Vija Celmins Washington Post photo.jpg

Vija Celmins profiled in The Washington Post

By Philip Kennicott
Art and architecture critic

December 26, 2018

“SAN FRANCISCO — You will find yourself walking back and forth through the mesmerizing Vija Celmins exhibition at the San Francisco Museum of Modern Art, returning to earlier work to recollect details and then moving on with wonder and expectation to see how themes and ideas develop and metamorphize. You will also move toward the drawings and paintings to scrutinize their miraculous surfaces, smooth, inscrutable and cold as fruit from the icebox, before backing away to comprehend their totality.

Why is this Latvian-born American genius who is just now receiving her first comprehensive U.S. exhibition in more than a quarter-century, not spoken of in the same breath as Rothko, Rauschenberg, LeWitt or Warhol?

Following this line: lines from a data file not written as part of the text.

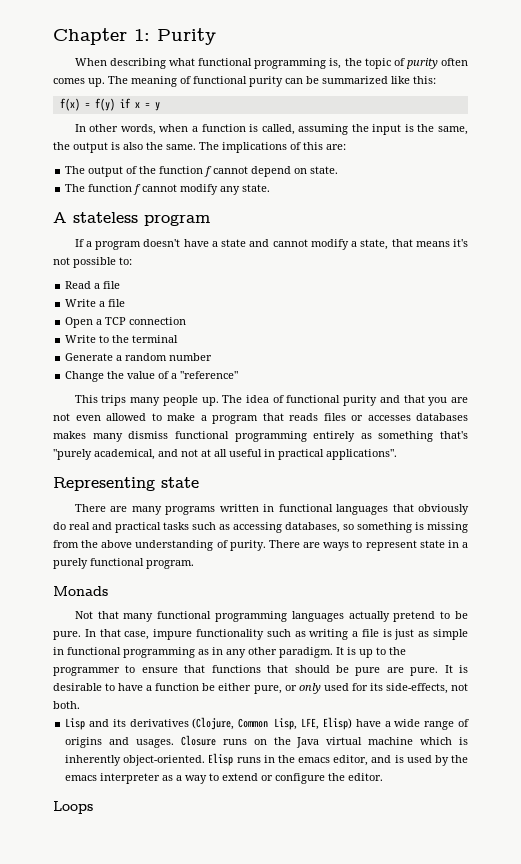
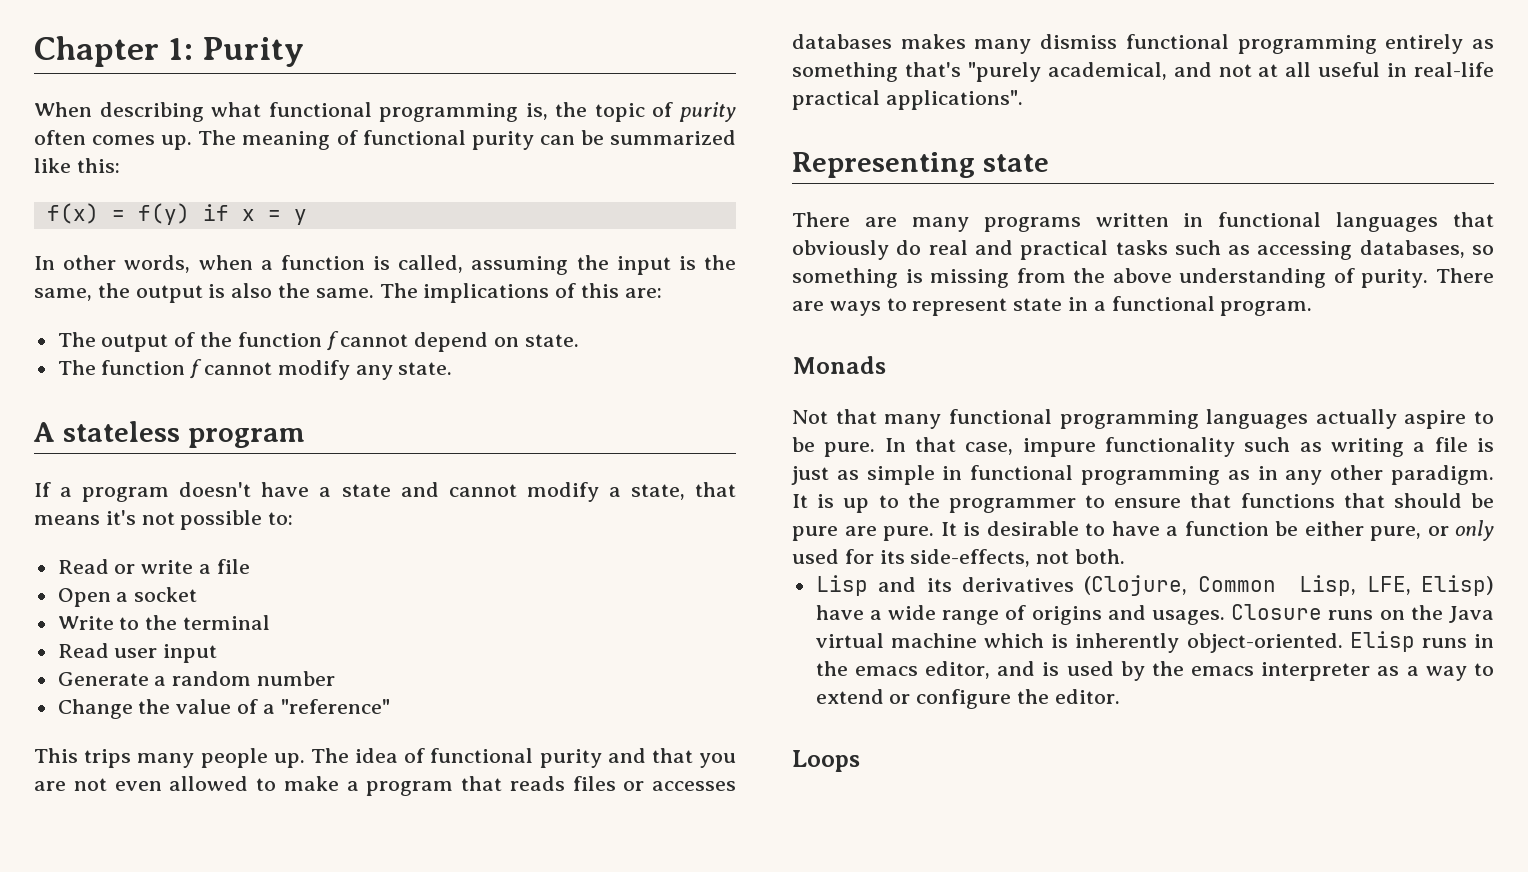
- Read a file
- Write a file
+ Read or write a file
- Open a TCP connection
+ Open a socket
+ Read user input
- The idea of functional purity and that you are not even allowed to make a program that reads files or accesses databases makes many dismiss functional programming entirely as something that's "purely academical, and not at all useful in practical applications".
+ The idea of functional purity and that you are not even allowed to make a program that reads files or accesses databases makes many dismiss functional programming entirely as something that's "purely academical, and not at all useful in real-life practical applications".
- There are ways to represent state in a purely functional program.
+ There are ways to represent state in a functional program.
- Not that many functional programming languages actually pretend to be pure.
+ Not that many functional programming languages actually aspire to be pure.

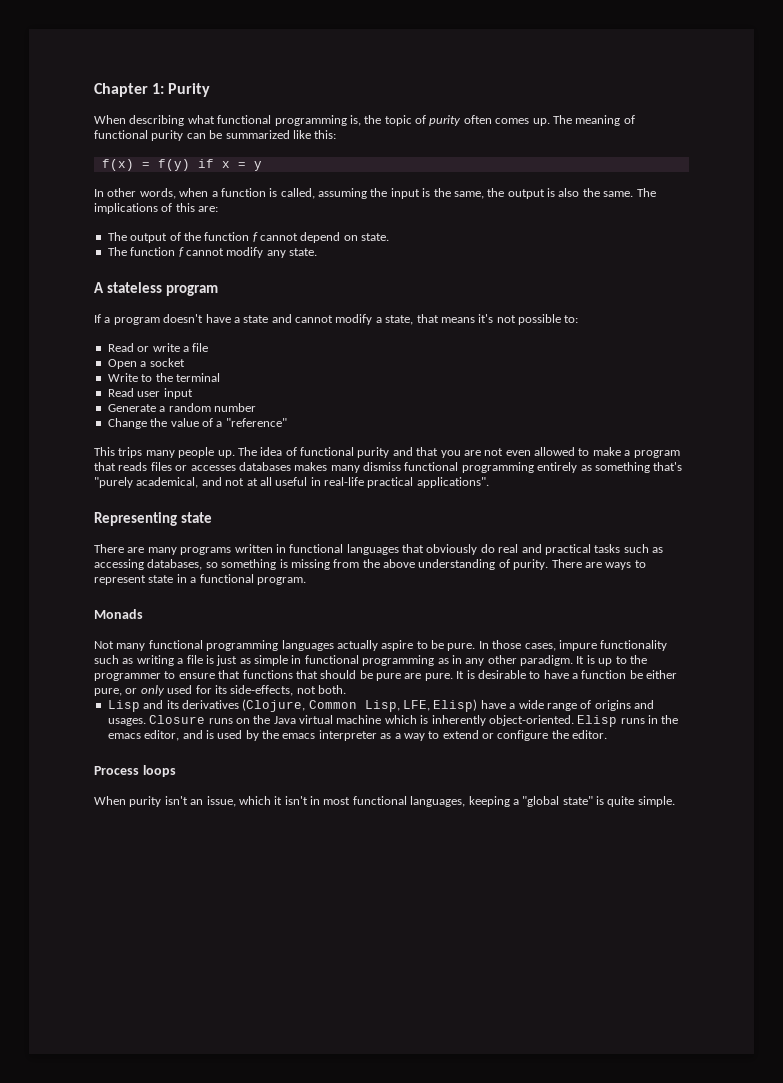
- Not that many functional programming languages actually aspire to be pure.
+ Not many functional programming languages actually aspire to be pure.
- In that case, impure functionality such as writing a file is just as simple in functional programming as in any other paradigm.
+ In those cases, impure functionality such as writing a file is just as simple in functional programming as in any other paradigm.
- Loops
+ Process loops
+ When purity isn't an issue, which it isn't in most functional languages, keeping a "global state" is quite simple.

‘Vija Celmins: To Fix the Image in Memory’ includes almost 150 works and will travel to the Art Gallery of Ontario in May and to the Met Breuer in New York in September. It covers the artist’s career from early works she made in Los Angeles in the 1960s through the paintings and drawings for which she is best known — meticulous, monochromatic renderings of waves, the night sky and the natural clutter of the desert floor. And it continues up to the current moment, in which her career of more than 50 years continues to unfold with conceptual surprises and delights…”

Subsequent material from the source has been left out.